Lo que dice Bullrich tiene todo ese acervo pero tiene también novedad. Es expresión cabal del macrismo en este sentido. El macrismo fue (es) la derecha tradicional pero también cosas nuevas, fue (es) la dictadura pero dicha de otra manera. Bullrich trae la novedad de la desfachatez y la locura.

En sintonía con el renacer de los fascismos, el macrismo hace estallar la lógica y los discursos. No hay deliberación posible porque no hay ninguna posibilidad de establecer la mínima comunidad idiomática y lógica. Emplearán todas las trapisondas imaginables para prostituir cada uno de los significados, sacarán de contexto, literalizalirán la metáfora, metaforizarán lo literal, invertirán los sentidos, pervertirán la historia.
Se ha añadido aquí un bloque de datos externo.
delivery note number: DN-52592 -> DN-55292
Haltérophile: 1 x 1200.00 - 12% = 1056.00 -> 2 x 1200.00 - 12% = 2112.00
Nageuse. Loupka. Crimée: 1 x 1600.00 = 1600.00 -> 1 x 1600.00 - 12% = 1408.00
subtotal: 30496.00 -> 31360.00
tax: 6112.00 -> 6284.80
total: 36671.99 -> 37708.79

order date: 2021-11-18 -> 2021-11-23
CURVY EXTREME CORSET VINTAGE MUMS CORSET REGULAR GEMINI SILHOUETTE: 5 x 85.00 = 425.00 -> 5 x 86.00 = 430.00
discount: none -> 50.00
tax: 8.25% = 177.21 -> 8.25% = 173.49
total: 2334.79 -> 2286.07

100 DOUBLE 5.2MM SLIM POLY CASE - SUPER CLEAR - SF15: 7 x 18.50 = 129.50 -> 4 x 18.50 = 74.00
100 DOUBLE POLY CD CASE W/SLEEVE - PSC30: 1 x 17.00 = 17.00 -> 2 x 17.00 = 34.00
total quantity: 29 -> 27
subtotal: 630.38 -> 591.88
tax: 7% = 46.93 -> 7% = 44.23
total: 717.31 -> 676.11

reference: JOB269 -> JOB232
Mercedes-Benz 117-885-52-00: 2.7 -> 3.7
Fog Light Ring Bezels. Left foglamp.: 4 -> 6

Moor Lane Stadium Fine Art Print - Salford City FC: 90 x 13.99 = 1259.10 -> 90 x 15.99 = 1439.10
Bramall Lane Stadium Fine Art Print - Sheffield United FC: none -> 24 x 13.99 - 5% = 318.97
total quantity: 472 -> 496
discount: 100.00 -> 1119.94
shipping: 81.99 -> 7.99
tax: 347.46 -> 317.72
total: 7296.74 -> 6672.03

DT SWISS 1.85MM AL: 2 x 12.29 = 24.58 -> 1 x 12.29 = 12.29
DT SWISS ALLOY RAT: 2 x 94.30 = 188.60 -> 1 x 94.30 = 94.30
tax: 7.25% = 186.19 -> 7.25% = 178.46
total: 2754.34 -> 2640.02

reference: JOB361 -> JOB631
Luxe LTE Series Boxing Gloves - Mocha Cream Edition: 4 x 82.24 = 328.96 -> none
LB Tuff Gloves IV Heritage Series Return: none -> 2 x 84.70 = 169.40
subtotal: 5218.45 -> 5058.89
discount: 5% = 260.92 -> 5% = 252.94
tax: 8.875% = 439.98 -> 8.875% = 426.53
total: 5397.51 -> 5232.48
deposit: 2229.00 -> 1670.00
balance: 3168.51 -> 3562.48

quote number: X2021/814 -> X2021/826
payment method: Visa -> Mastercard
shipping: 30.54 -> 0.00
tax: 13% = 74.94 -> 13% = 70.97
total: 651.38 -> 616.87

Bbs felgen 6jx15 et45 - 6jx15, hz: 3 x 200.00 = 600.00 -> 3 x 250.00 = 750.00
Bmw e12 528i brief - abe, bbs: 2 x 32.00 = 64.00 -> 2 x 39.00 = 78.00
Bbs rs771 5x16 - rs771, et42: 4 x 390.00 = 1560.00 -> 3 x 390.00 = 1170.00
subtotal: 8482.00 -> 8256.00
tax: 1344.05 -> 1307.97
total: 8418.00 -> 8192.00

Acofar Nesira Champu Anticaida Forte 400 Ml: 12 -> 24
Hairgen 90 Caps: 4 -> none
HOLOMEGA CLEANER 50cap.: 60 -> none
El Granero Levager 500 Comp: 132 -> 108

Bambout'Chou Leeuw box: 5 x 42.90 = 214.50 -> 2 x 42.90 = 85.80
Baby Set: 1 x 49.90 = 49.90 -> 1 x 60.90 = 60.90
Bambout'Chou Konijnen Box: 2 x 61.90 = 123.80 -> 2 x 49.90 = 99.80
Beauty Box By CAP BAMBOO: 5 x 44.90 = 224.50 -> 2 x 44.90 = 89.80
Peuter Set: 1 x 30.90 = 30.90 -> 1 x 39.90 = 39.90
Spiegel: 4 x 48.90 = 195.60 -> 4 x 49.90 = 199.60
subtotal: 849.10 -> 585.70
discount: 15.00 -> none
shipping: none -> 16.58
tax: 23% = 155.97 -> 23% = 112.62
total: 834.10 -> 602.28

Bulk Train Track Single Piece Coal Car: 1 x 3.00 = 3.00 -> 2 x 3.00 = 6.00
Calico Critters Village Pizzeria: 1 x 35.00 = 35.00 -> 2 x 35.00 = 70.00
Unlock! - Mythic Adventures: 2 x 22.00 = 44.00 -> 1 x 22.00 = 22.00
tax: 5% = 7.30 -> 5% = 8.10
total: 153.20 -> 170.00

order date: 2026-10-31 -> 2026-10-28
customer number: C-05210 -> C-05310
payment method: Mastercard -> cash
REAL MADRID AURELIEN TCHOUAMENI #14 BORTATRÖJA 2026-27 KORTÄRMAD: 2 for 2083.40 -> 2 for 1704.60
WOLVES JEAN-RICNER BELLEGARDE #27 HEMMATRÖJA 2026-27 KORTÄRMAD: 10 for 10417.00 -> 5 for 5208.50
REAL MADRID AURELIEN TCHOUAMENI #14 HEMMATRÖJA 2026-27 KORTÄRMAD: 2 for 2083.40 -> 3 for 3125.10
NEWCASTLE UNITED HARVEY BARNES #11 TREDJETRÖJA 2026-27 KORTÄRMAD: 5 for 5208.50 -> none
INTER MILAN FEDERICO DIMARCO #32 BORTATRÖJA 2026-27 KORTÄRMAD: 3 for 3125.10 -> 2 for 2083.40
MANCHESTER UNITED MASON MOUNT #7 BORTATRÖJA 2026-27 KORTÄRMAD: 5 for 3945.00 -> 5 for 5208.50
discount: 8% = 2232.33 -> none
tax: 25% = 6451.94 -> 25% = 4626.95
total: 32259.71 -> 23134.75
Nadie duda (o nadie debería dudar) que el más puro pensamiento de la conducción macrista es entregar Malvinas. En la imagen vemos un reportaje realizado a Macri en 1997 en que ya sostenía que Las Malvinas serían un fuerte déficit.

 


Toda una vida sosteniendo lo mismo.

Pero no debería sorprendernos. En eso son pura tradición. Desde nuestra independencia, y antes, tuvimos una buena porción de clase dirigente, mayoritariamente porteña pero no únicamente, que estuvo dispuesta a servir al imperio británico. Tuvimos representantes de la oligarquía terrateniente que operaron para dividir en distintos países débiles lo que debió haber sido uno único y fuerte. Al menos Bolivia, Paraguay y Uruguay no debieron, por historia y geografía, ser países distintos de Argentina. La oligarquía porteña, con su puerto y sus contrabandistas millonarios y coimeros, no tuvieron ningún interés en construir un país. Ni en aquellos años ni ahora. En eso, el macrismo es pura tradición.

También hay novedad, dijimos. La desfachatez y el desquicio.

Bullrich cometió un error y se dio cuenta de inmediato en la entrevista. Efectivamente, su pensamiento y el de su fuerza política es radicalmente entreguista, ella cree en lo que dijo, su error es que el aprendizaje de esta derecha consiste en que jamás se debe plantear esas cuestiones en público. El macrismo reniega de una condición esencial de la democracia, la deliberación. Ellos no tienen nada que plantear ni nada que discutir. Cada palabra que digan en algún escenario público, ya sea canal de televisión, diario, radio, redes sociales, acto público, será un engaño, una trampa, una mentira. Sólo se la puede leer en clave de propaganda proselitista sin esperar encontrar ni una sola verdad. No estará allí ni su plan de gobierno, ni su cuerpo de ideas, ni sus diagnósticos. Nada de eso, ellos no tienen nada que discutir.

Durán Barba recomienda: “no expliques nada”


¿Cuál es su plan entonces? En eso son pura tradición, son la dictadura, pero saben que no deben decirlo. Ese no decirlo reniega de la discusión y en ese sentido ya no son como “La Nación”, de Mitre, “tribuna de doctrina” y, por otro lado, extreman los recursos para que ese debate no pueda producirse. Nos vuelven locos. Su discurso es un discurso de locos. Sin lógica, con significados invertidos. Allí la novedad del macrismo.

Esa tradición de desapego a la soberanía nacional no es solamente territorial. Horadar el imperio estatal sobre nuestro territorio se corresponde con la idea misma de Estado de este sector político. Y finalmente va contra el fundamento de legitimidad de toda soberanía: la soberanía popular.

Por eso las declaraciones de Bullrich deben asociarse a las de Marcelo Longobardi:


La democracia no es para Argentina, dice Longobardi. Es el pensamiento de siempre, con el que hicieron más de cinco golpes de estado, desaparecieron más de 30.000 argentinos, mataron, torturaron, robaron, secuestraron bebés. Las caras amables que intentan presentar de ellos las señales de televisión y radio no disimulan que son lo mismo.

Y hay que combatirlos como lo que son: fascistas golpistas. Nada que discutir, que por otro lado, como dijimos, no se puede. Contra ellos, combatir.